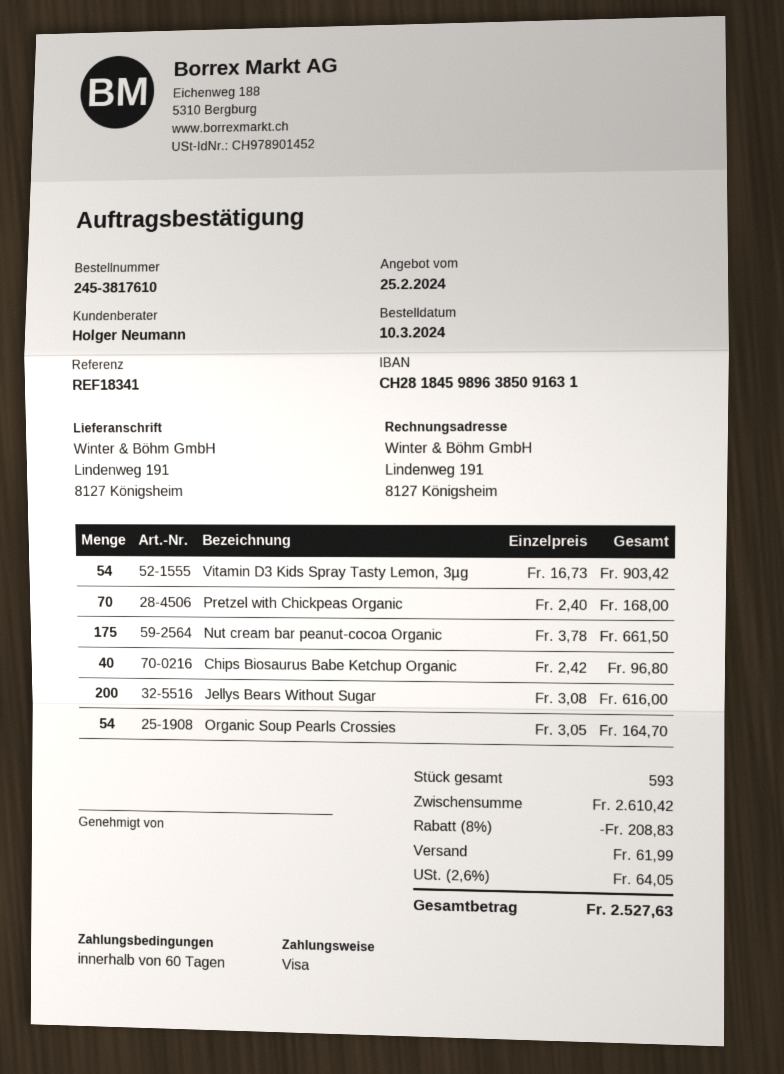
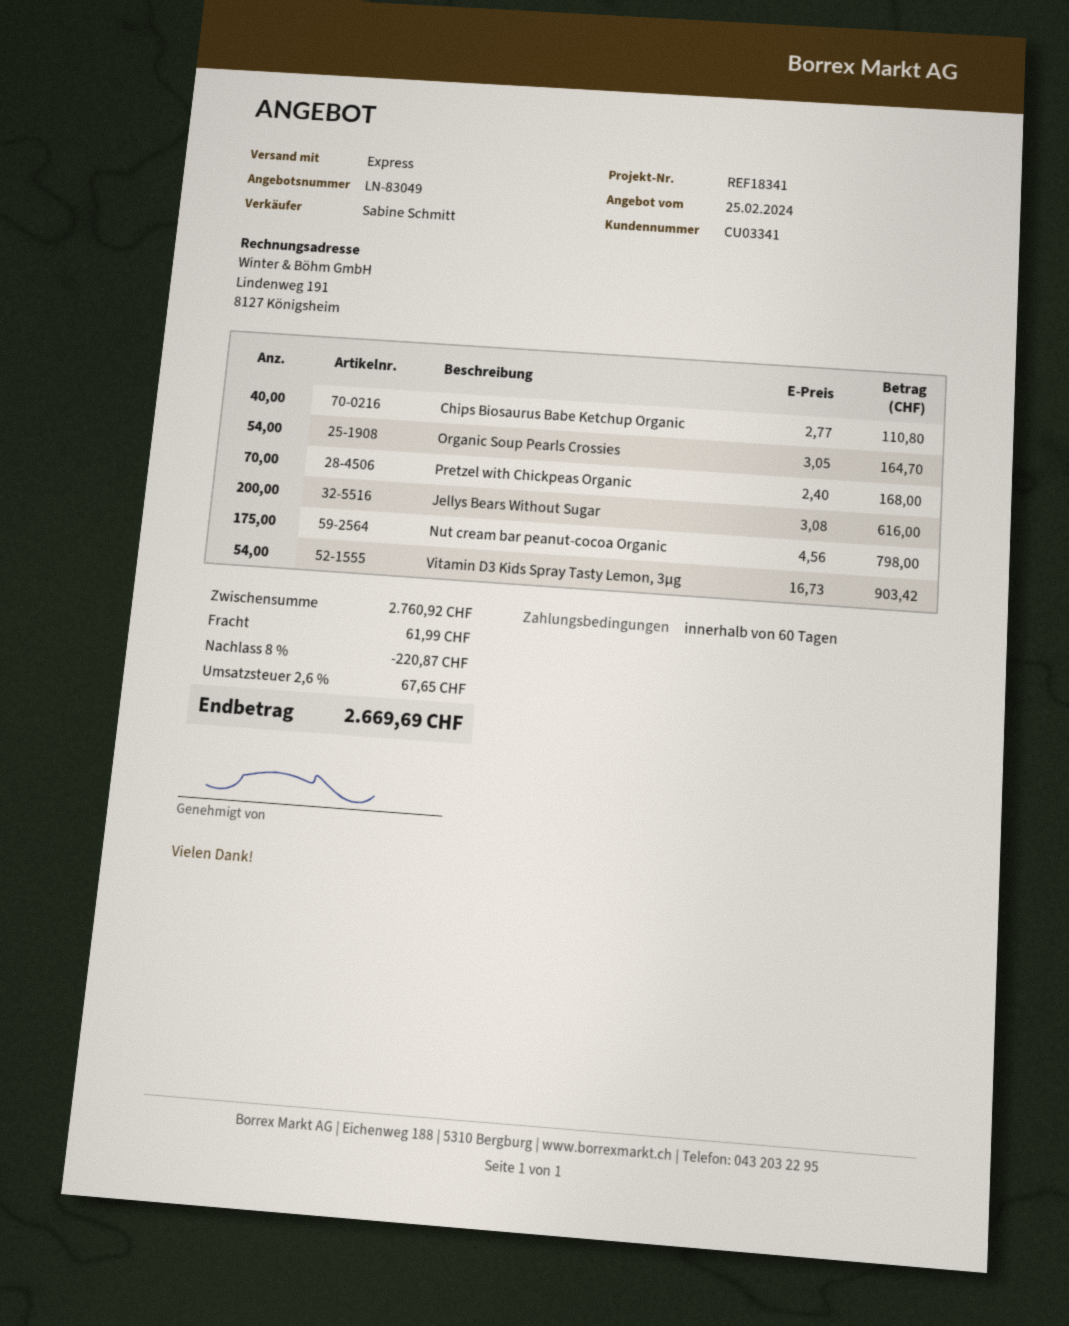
sales rep: Holger Neumann -> Sabine Schmitt
Nut cream bar peanut-cocoa Organic: 175 x 3.78 = 661.50 -> 175 x 4.56 = 798.00
Chips Biosaurus Babe Ketchup Organic: 40 x 2.42 = 96.80 -> 40 x 2.77 = 110.80
subtotal: 2610.42 -> 2760.92
discount: 8% = 208.83 -> 8% = 220.87
tax: 2.6% = 64.05 -> 2.6% = 67.65
total: 2527.63 -> 2669.69

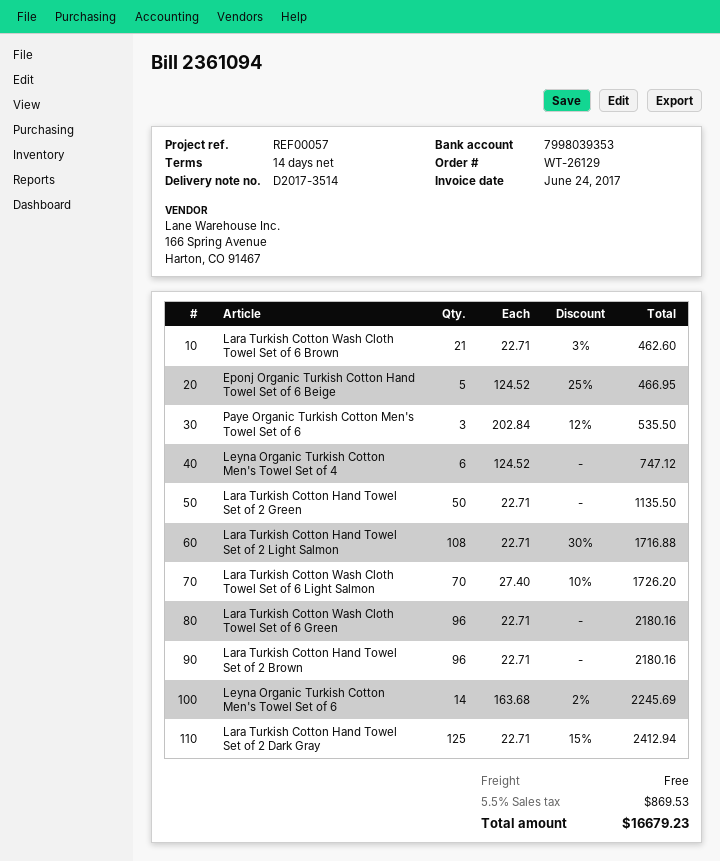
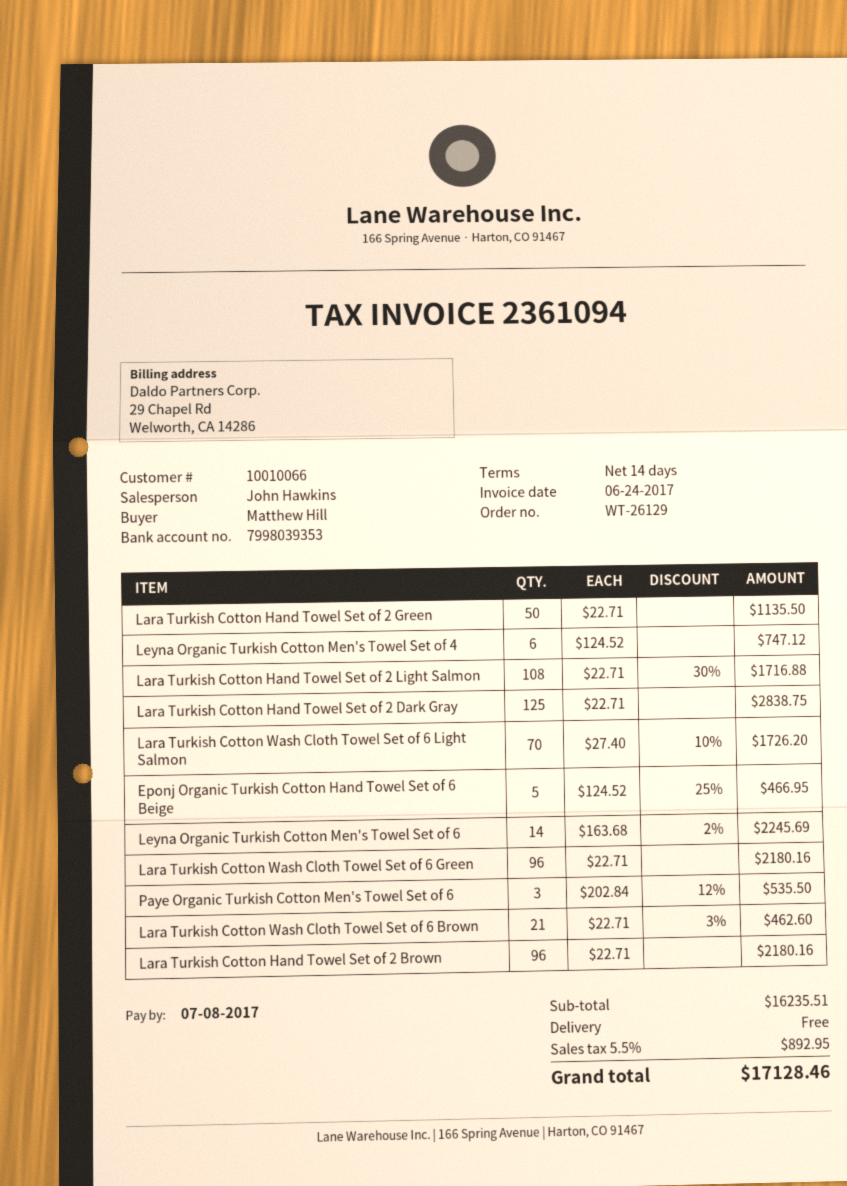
Lara Turkish Cotton Hand Towel Set of 2 Dark Gray: 125 x 22.71 - 15% = 2412.94 -> 125 x 22.71 = 2838.75
tax: 5.5% = 869.53 -> 5.5% = 892.95
total: 16679.23 -> 17128.46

About this task:
Transcribe each record above exactly, leaving every picture out of the copy.

Output for this task:
sales rep: Holger Neumann -> Sabine Schmitt
Nut cream bar peanut-cocoa Organic: 175 x 3.78 = 661.50 -> 175 x 4.56 = 798.00
Chips Biosaurus Babe Ketchup Organic: 40 x 2.42 = 96.80 -> 40 x 2.77 = 110.80
subtotal: 2610.42 -> 2760.92
discount: 8% = 208.83 -> 8% = 220.87
tax: 2.6% = 64.05 -> 2.6% = 67.65
total: 2527.63 -> 2669.69

Lara Turkish Cotton Hand Towel Set of 2 Dark Gray: 125 x 22.71 - 15% = 2412.94 -> 125 x 22.71 = 2838.75
tax: 5.5% = 869.53 -> 5.5% = 892.95
total: 16679.23 -> 17128.46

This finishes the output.